Saturday, September 04, 2010

Need A Ride?

CAR clubs, whose members pay an annual fee and then rent a car by the hour on a pay-as-you-go basis, are moving from a fringe fad for greens to a big global business. Carmakers have no choice but to pay attention: one rental car can take the place of 15 owned vehicles.

Car-sharing started in Europe and spread to America in the late 1990s, when the first venture opened in Portland, Oregon, a traditional hangout of tree-huggers. For years it was organised by small co-operatives, often supported by local government. It still has a green tinge. One in five new cars added to club fleets is electric; such cars are good for short-range, urban use. But sharing is no longer small.

Frost & Sullivan, a market-research firm, estimates that by 2016 the market will be worth $6 billion a year, half of that in America, with a total of some 10m users. Outside America, most of the growth is in Britain and other north European countries such as Germany. The market leader is a company called Zipcar, founded in Cambridge, Massachusetts, which is now headed for a public listing. Zipcar already has 400,000 members, mostly in America where it is thought to have 80% of the market. It recently bought Streetcar, the market leader in London, though competition authorities are still scrutinising that deal.

Zipsters, as members are called, book their car by phone or online, pick it up from a nearby parking bay and unlock it with their Zipcard. When they finish, they leave it in a neighbourhood parking bay, rather than having to return it to a central depot. Hertz and Avis, two conventional car-hire firms, are trying something similar, fearful that their daily and weekly rental business will suffer if they ignore the new trend.

Carmakers are interested, too. Daimler launched its car2go with a pilot scheme in Ulm, in Germany, where it now has 19,000 members nationwide. It has also set up a scheme in Austin, Texas, where members can pick up the car in one place, leave it in another and pay by the minute. Such car-sharing schemes have been boosted by American university campuses banning student cars to ease congestion. Daimler, which makes Mercedes cars and trucks, uses its tiny smart fortwo cars for the service. In Germany the market leader in car-sharing is a company owned by Deutsche Bahn, a railway giant, based around railway stations. In France, Peugeot is experimenting with its own scheme.

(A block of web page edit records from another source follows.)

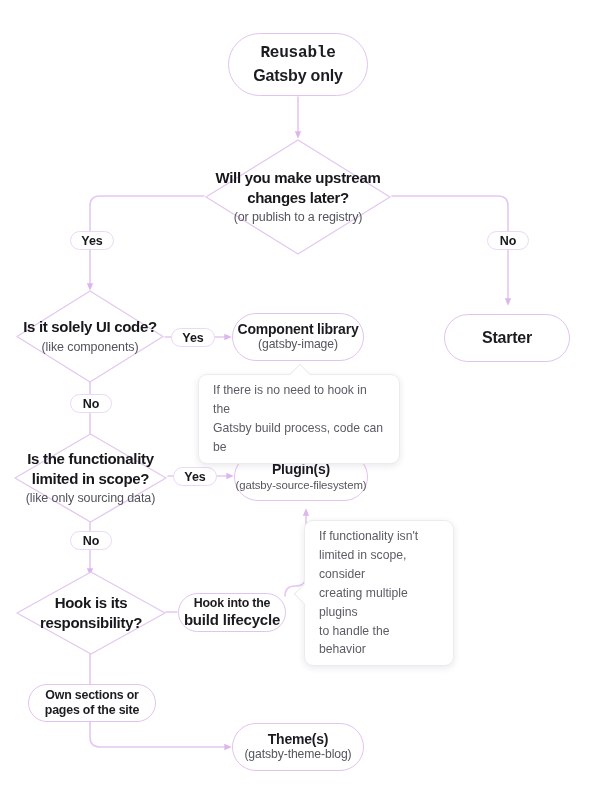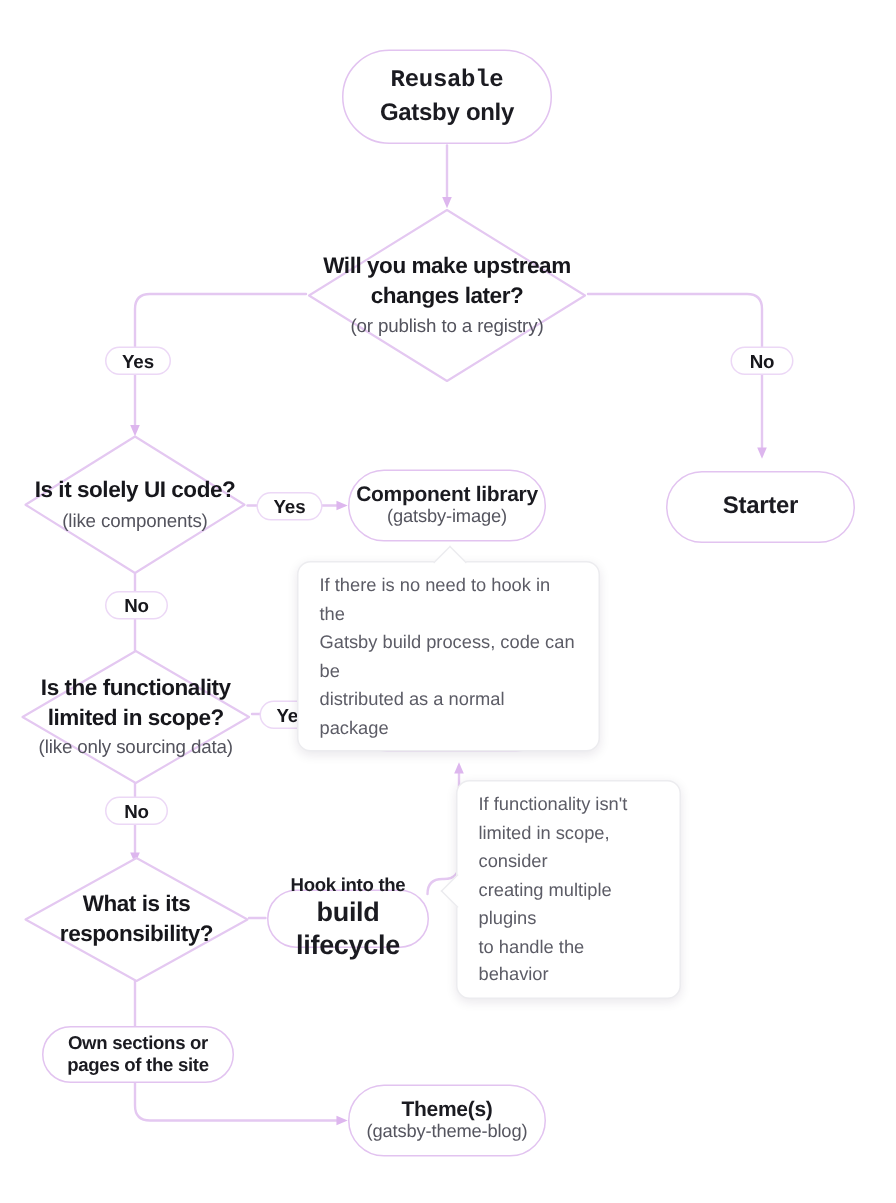--- a/index.html
+++ b/index.html
@@ -213,7 +213,6 @@
     <span class="tail up"></span>
     <div>If there is no need to hook in the</div>
     <div>Gatsby build process, code can be</div>
-    <div>distributed as a normal package</div>
   </div>
 
   <div class="pill" style="left:70px; top:394px; width:42px; height:19px;">No</div>

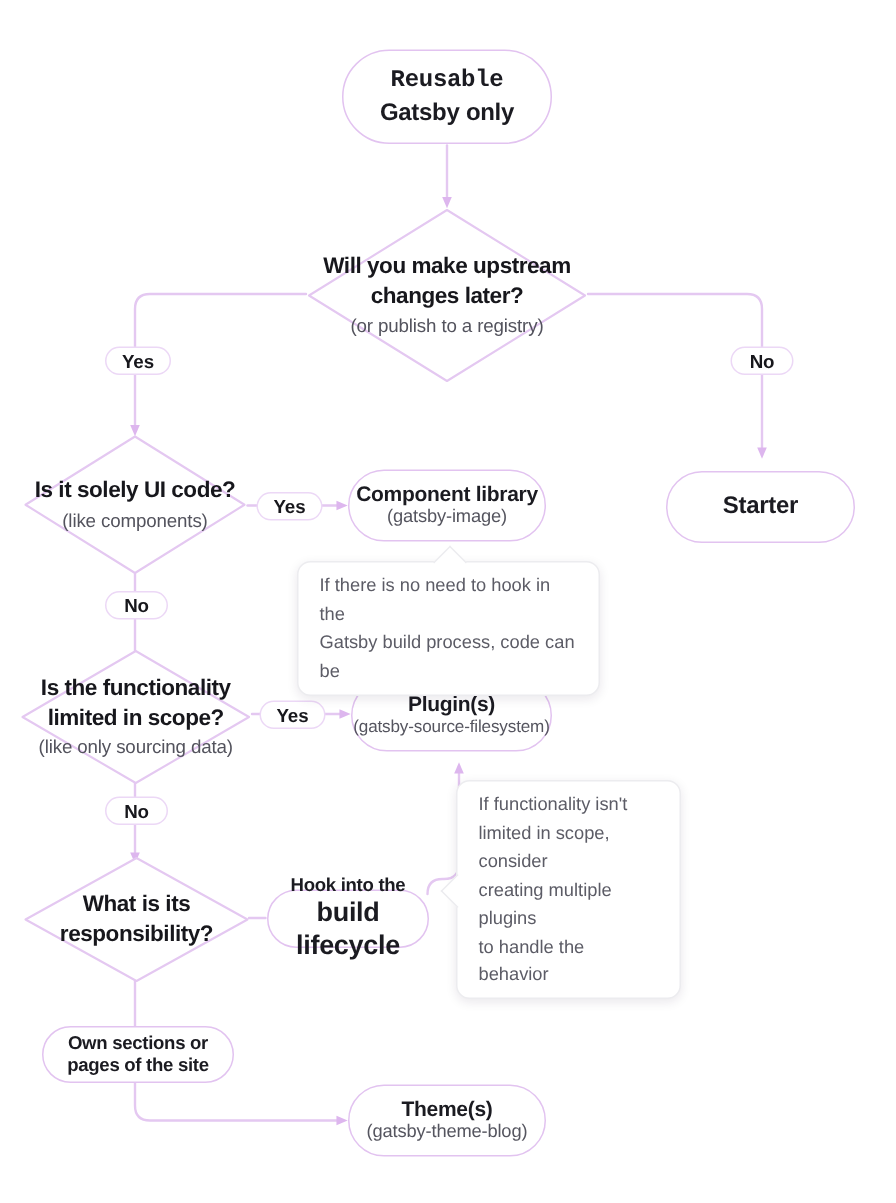--- a/index.html
+++ b/index.html
@@ -250,7 +250,7 @@
       <path d="M76,2 L150,43 L76,84 L2,43 Z" fill="#ffffff" stroke="#e4c8f1" stroke-width="1.4" stroke-linejoin="round"></path>
     </svg>
     <div class="dtext" style="width:190px;">
-      <div class="q">What is its</div>
+      <div class="q">Hook is its</div>
       <div class="q">responsibility?</div>
     </div>
   </div>

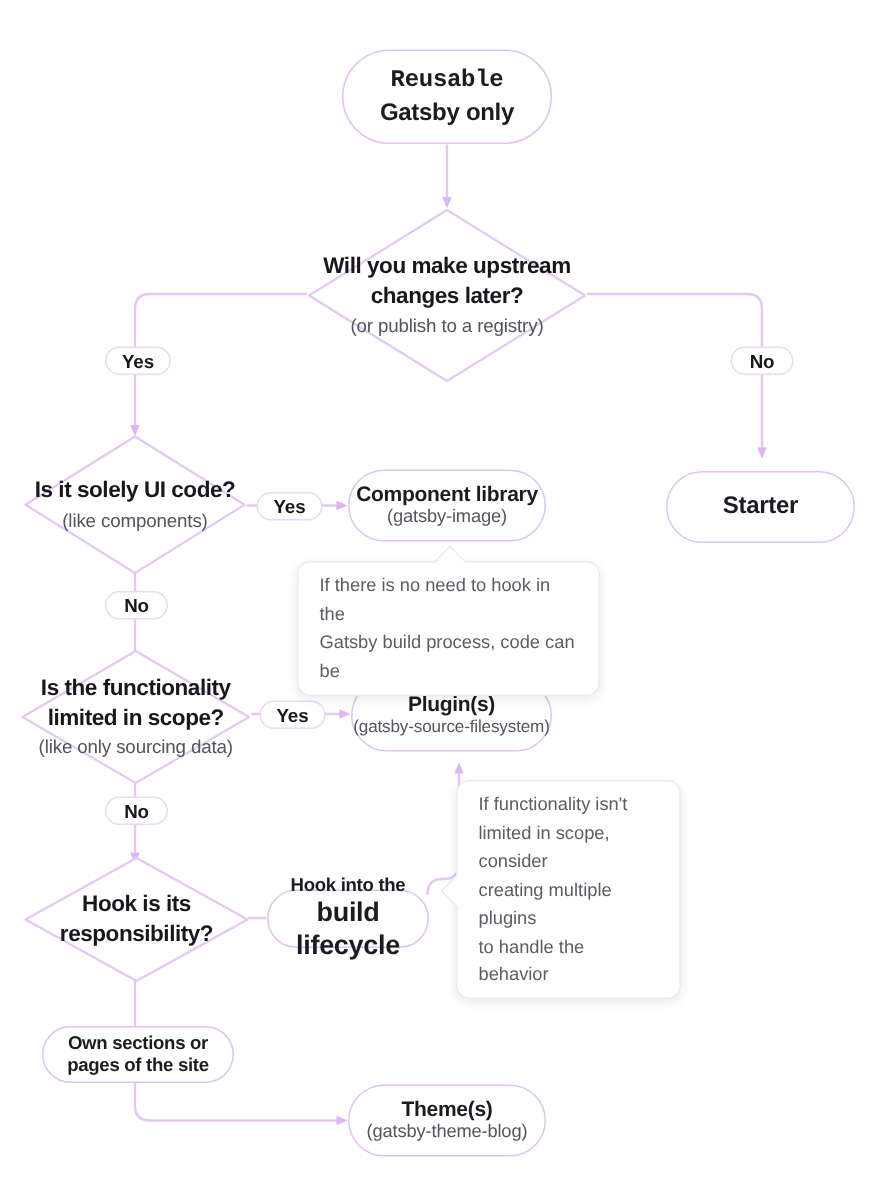--- a/index.html
+++ b/index.html
@@ -257,7 +257,7 @@
 
   <div class="node capsule" style="left:178px; top:593px; width:108px; height:39px;">
     <div class="title" style="font-size:12.4px; line-height:1.22;">Hook into the</div>
-    <div class="title" style="font-size:18px; line-height:1.22;">build lifecycle</div>
+    <div class="title" style="font-size:15px; line-height:1.22;">build lifecycle</div>
   </div>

Frost & Sullivan calculates that a car owner doing 12,000 miles (19,000km) a year can save $1,834 by shifting to a car-sharing service. So car-sharing will stimulate short-term demand for new cars while threatening a proportion of carmakers’ longer-term sales. There is one way that car-sharing might actually help carmakers, however. The main car-sharing firms are keen to promote electric vehicles, since that fits with their green ethos. So they could become a reliable source of demand for such cars, which carmakers feel they ought to make but are unsure if they can sell. And if sharers like their electric vehicles, they may even go on to buy them.